How to plan an A/B test?
🔒 How to perform an A/B test?
🔒 How to analyze the results of an A/B test?
🔒 Additional considerations
1. Why do we need A/B testing?
The two problems A/B testing is exceptionally good at solving are:
Confusing correlation with causation (spurious correlation)
Selection bias
Let's examine two examples to illustrate these points:
1.1 Example 1: Shark attacks
Below is data representing the monthly ice cream sales and monthly shark attacks across the United States each year:
At first glance, one might conclude that we should immediately halt the sale of ice cream to prevent shark attacks.
Sounds absurd, right?
In the example above, there is a third variable, the weather, that influences both ice cream sales and shark attacks. While ice cream sales and shark attacks are correlated, one doesn’t cause the other.
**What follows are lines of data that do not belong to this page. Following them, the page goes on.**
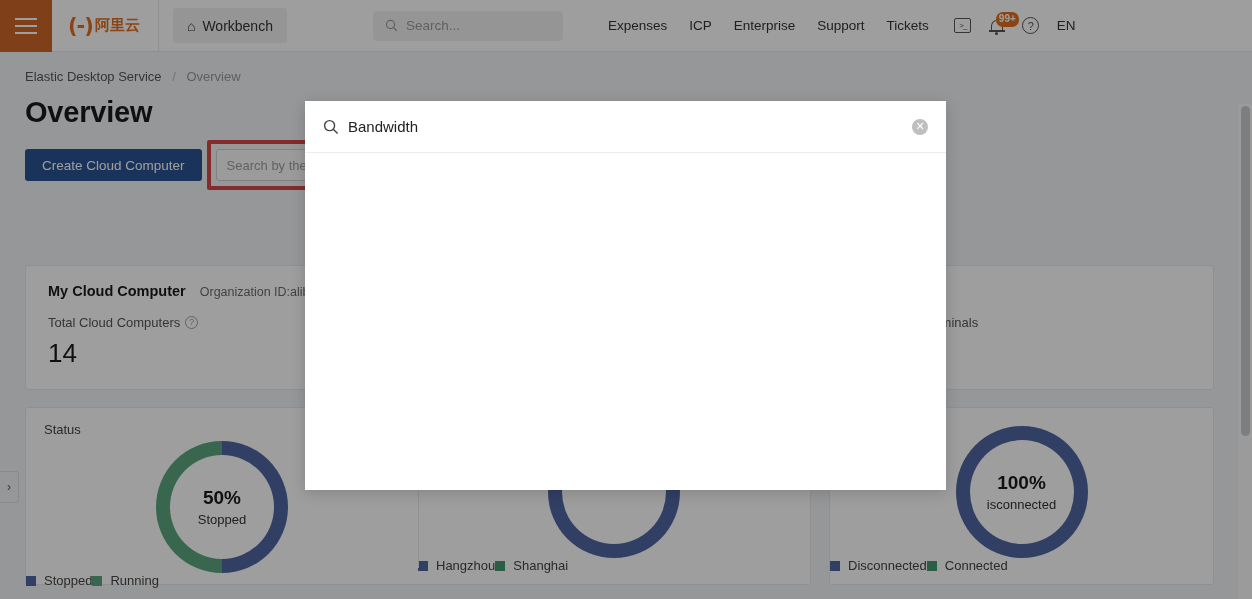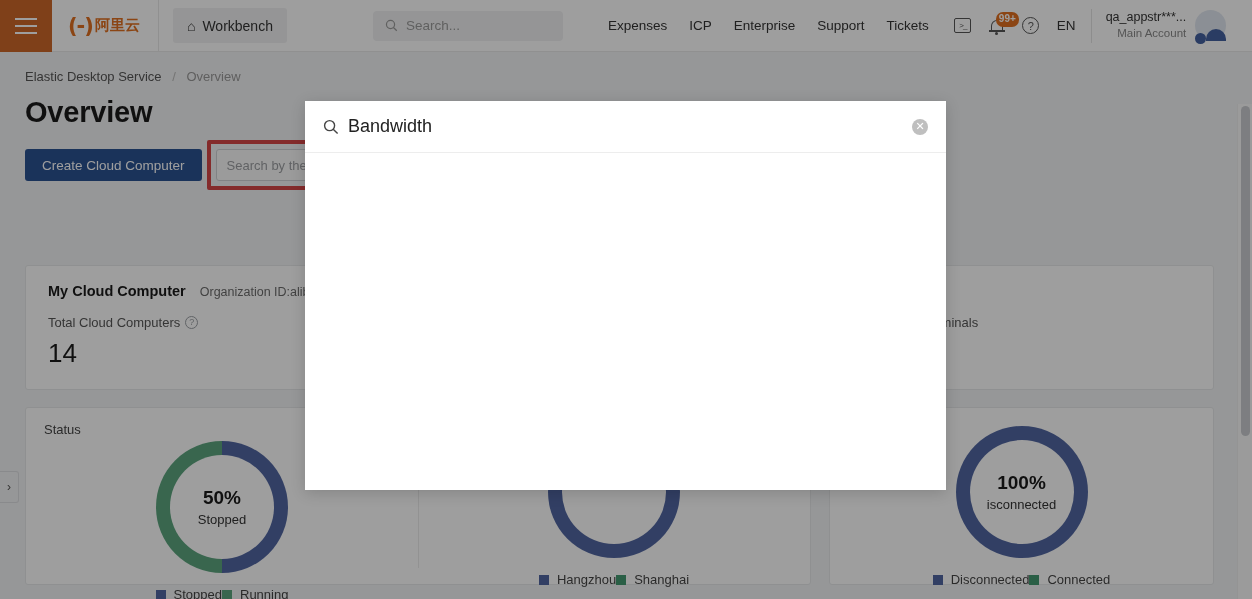"qa_appstr***..." div.acct { html: <div> <div> <div>qa_appstr***...</div> <div>Main Account</div> </div> <div> <div></div> <div></div> </div> </div> -> none }
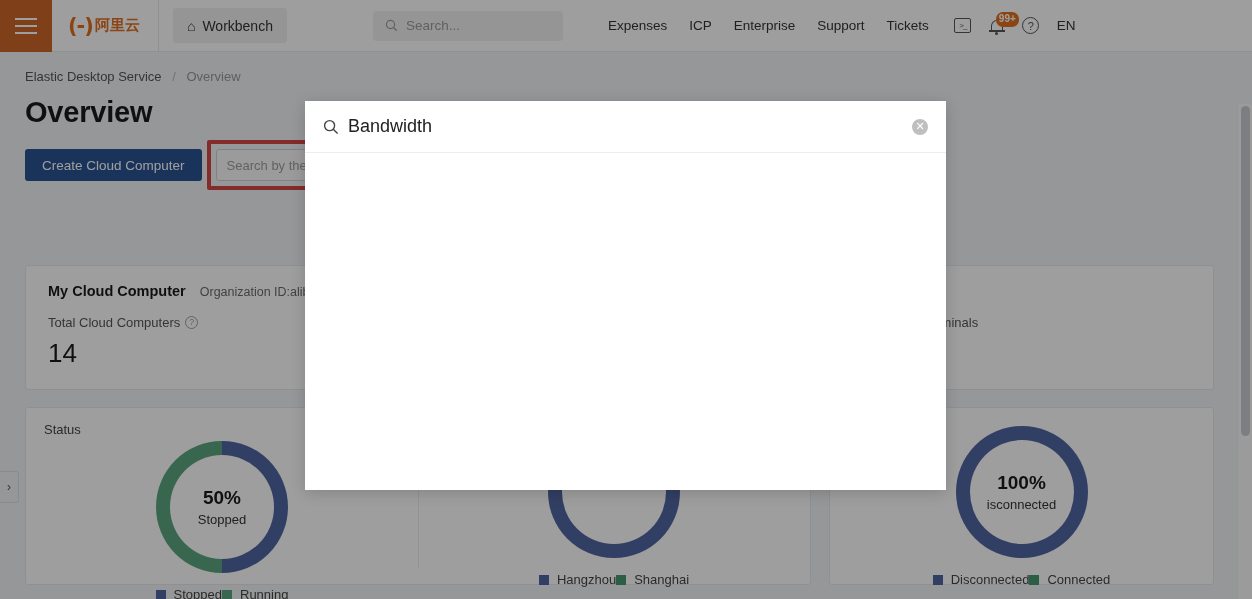"Bandwidth" .modal-input { font-size: 18px -> 15px }
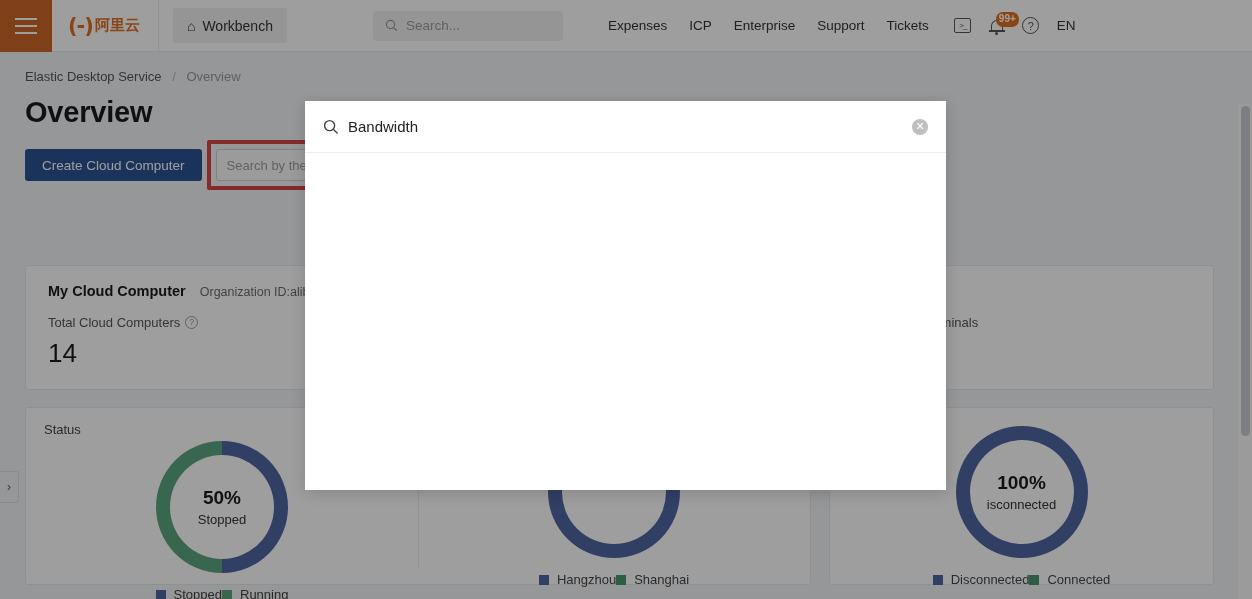"Hangzhou" .legend { justify-content: center -> none; margin-top: 14px -> none }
This type of correlation caused by external factors is called spurious correlation. It’s extremely common in product management, but the variables at play might be non-obvious or impossible to establish.
After reading this issue, you'll understand how to pin down the causal relationships between variables. But for now, it's crucial to remember that:
Correlation doesn’t imply causation.
I sure wish politicians and journalists knew this too ;)
1.2 Example 2.1: An awesome red button ver. 1
Let's say you're looking to improve the conversion rate of your landing page, which currently stands at 20%:
You hypothesize that a “sign up” button isn’t good enough, so you decide to replace it with a red one:
The very next day, the conversion rate jumps to 30%.
Excited, you approach your manager to ask for a raise (because that's what a PM would do!).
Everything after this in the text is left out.